GOAL OF THE EXERCISE:
Leave out every picture and set down, exactly, the lines below from the one holding "left: 76px ->" up to and including the one holding "html: <div> <div>".

(RECORDED INFORMATION begins)

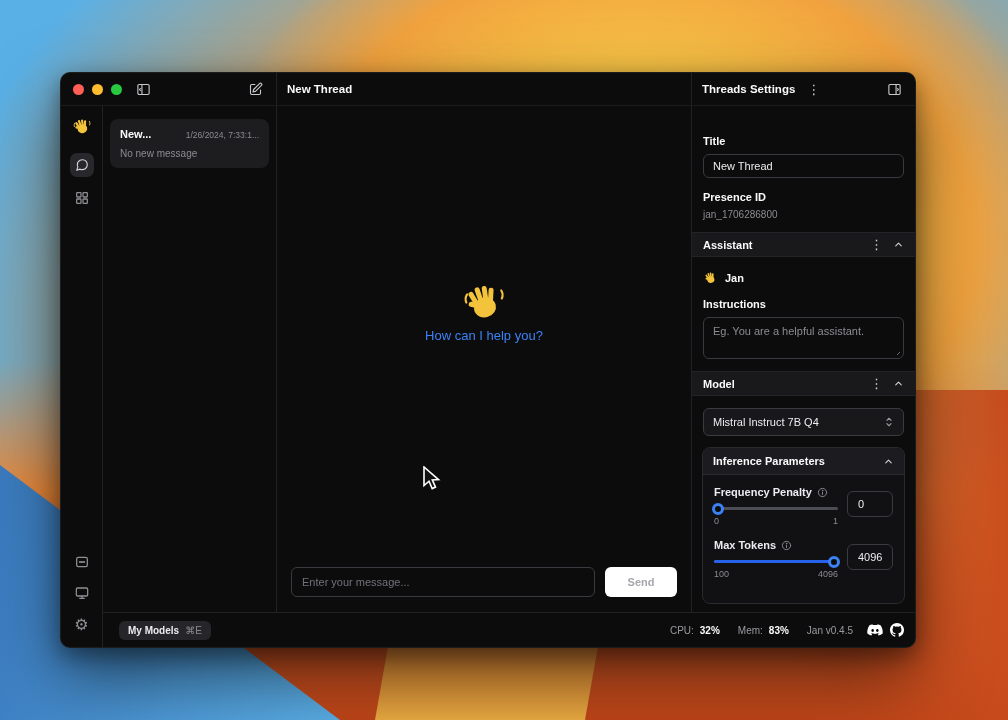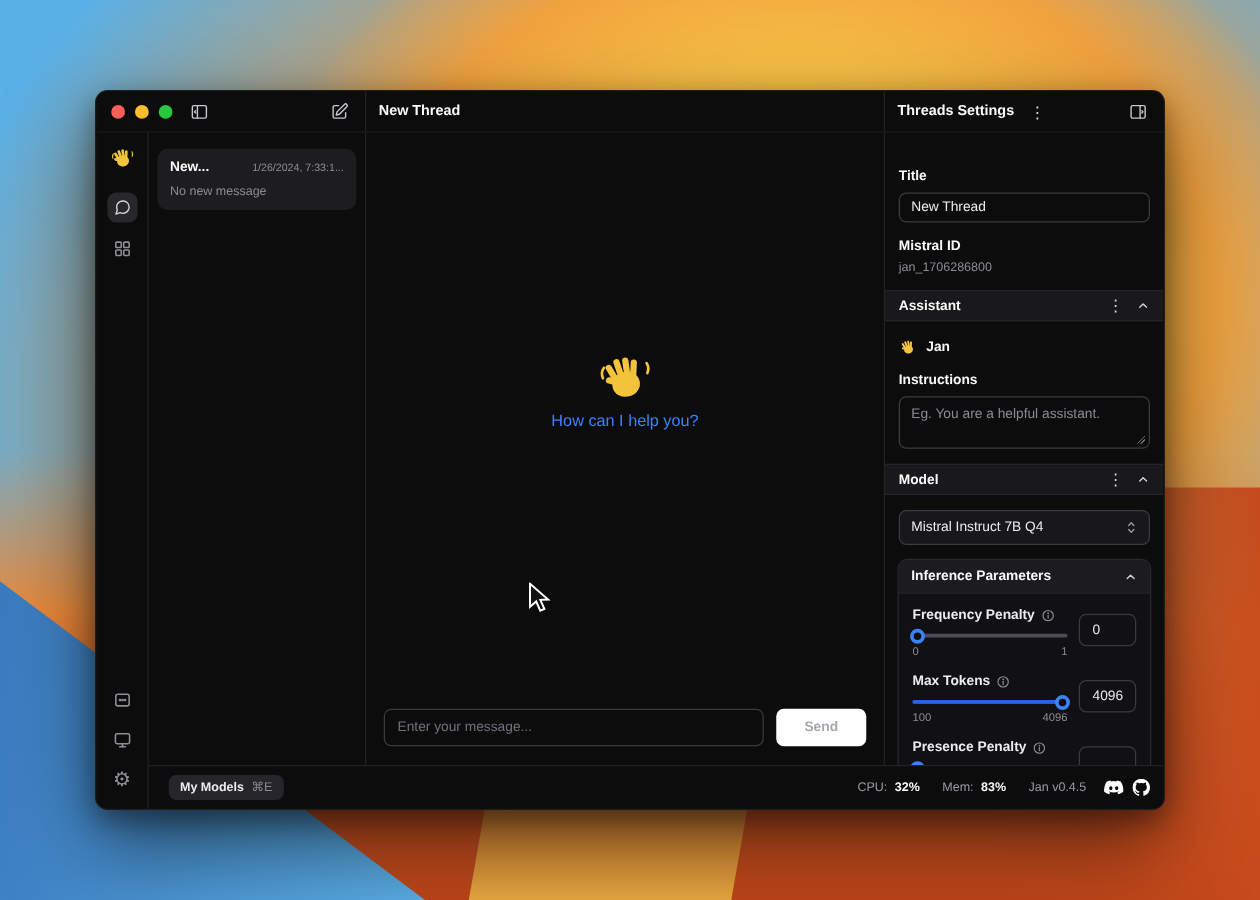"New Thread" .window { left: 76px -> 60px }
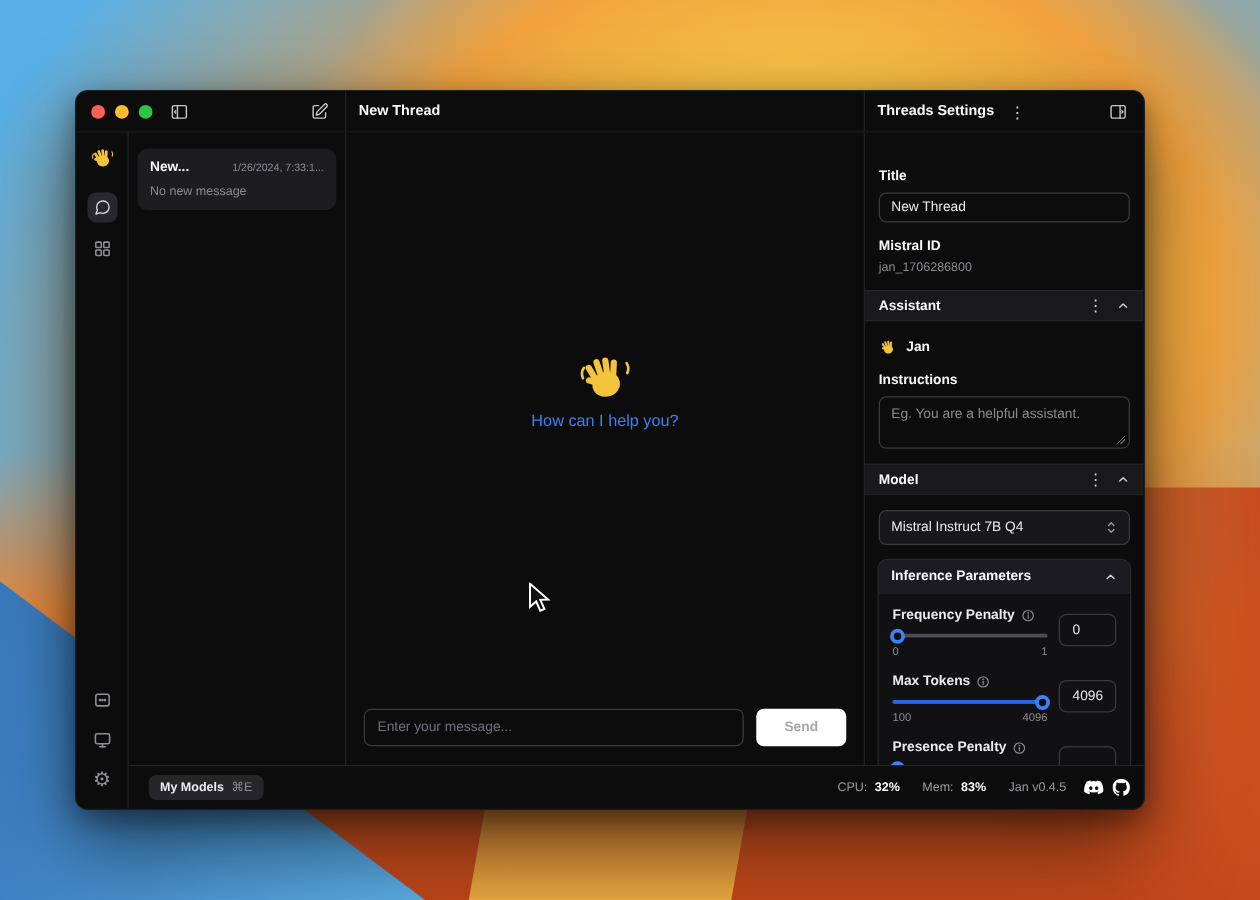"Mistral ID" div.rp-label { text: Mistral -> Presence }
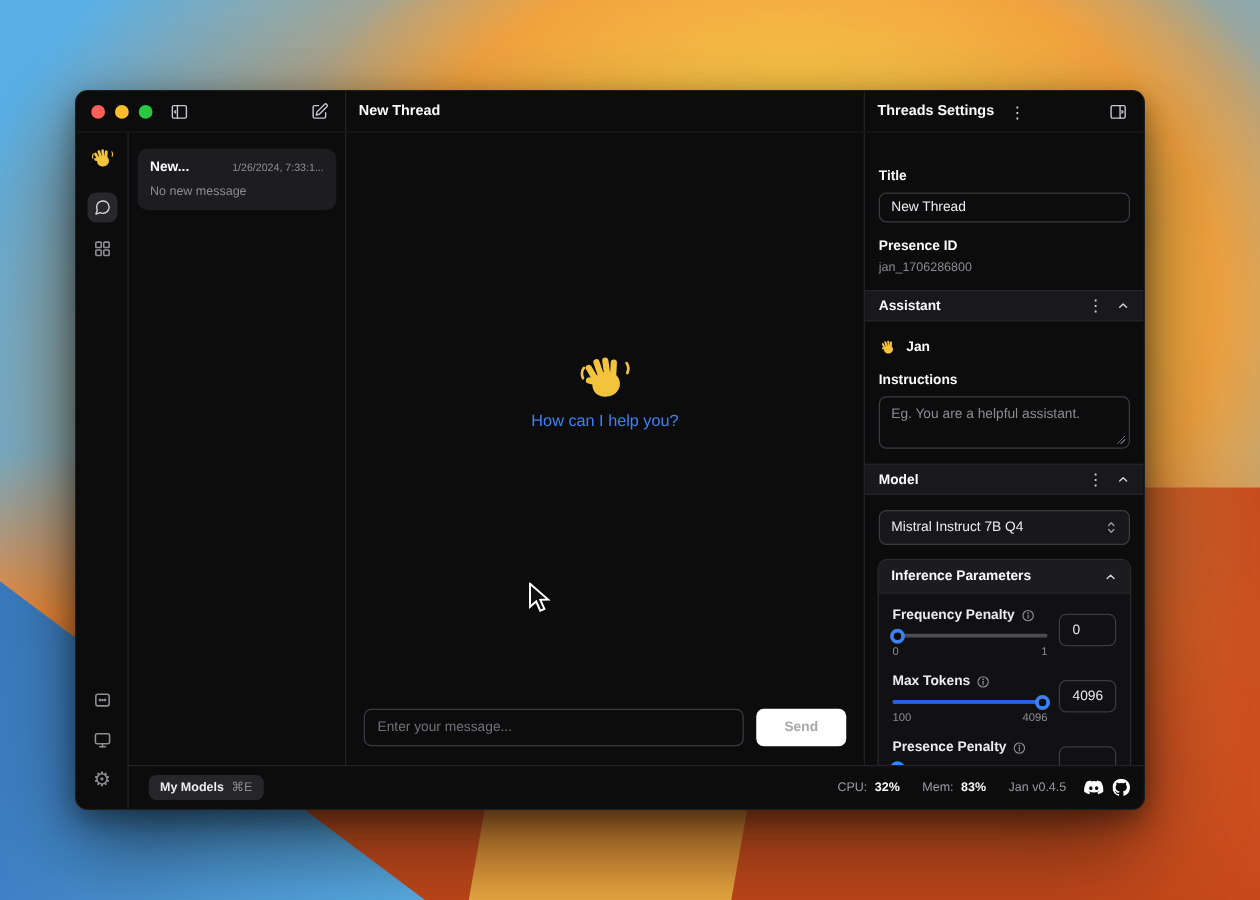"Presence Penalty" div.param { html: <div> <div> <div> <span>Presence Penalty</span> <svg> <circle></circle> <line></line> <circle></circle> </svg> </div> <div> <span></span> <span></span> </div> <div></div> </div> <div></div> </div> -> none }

(RECORDED INFORMATION ends)
(RECORDED INFORMATION begins)

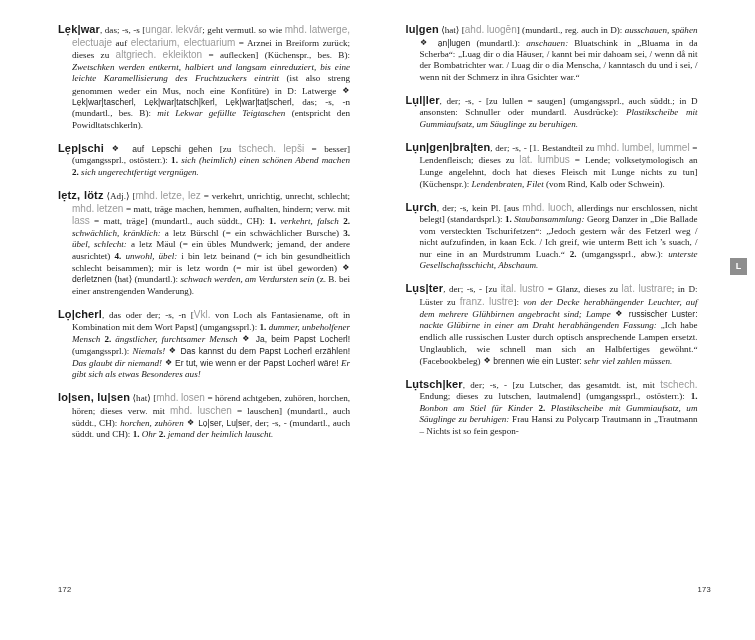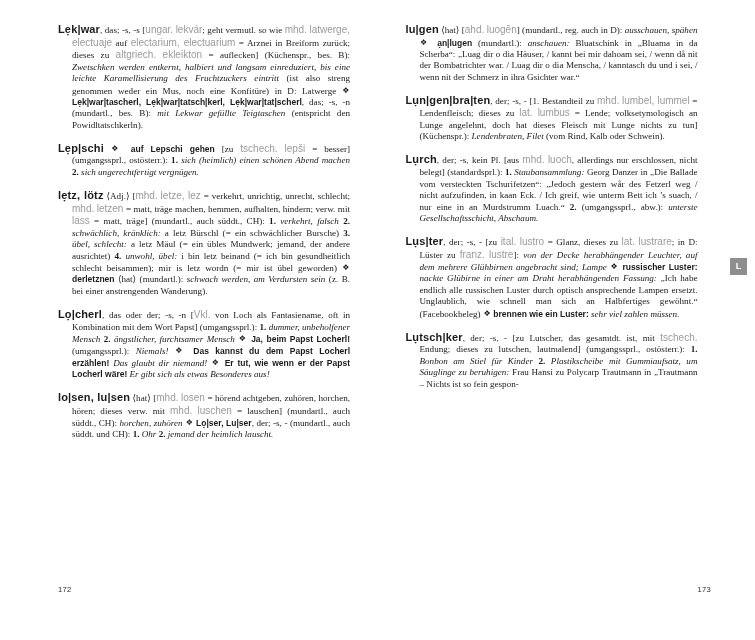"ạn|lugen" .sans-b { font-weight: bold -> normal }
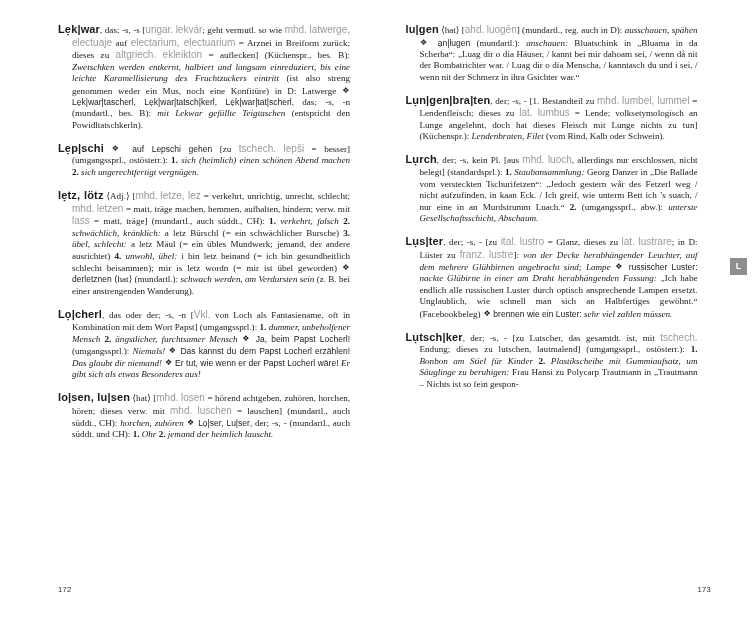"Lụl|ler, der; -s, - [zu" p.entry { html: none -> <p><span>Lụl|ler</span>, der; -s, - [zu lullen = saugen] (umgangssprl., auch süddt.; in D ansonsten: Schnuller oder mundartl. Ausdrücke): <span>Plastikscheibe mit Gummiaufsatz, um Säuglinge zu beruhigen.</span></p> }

(RECORDED INFORMATION ends)

SOLVED EXERCISE:
"New Thread" .window { left: 76px -> 60px }
"Mistral ID" div.rp-label { text: Mistral -> Presence }
"Presence Penalty" div.param { html: <div> <div> <div> <span>Presence Penalty</span> <svg> <circle></circle> <line></line> <circle></circle> </svg> </div> <div> <span></span> <span></span> </div> <div></div> </div> <div></div> </div> -> none }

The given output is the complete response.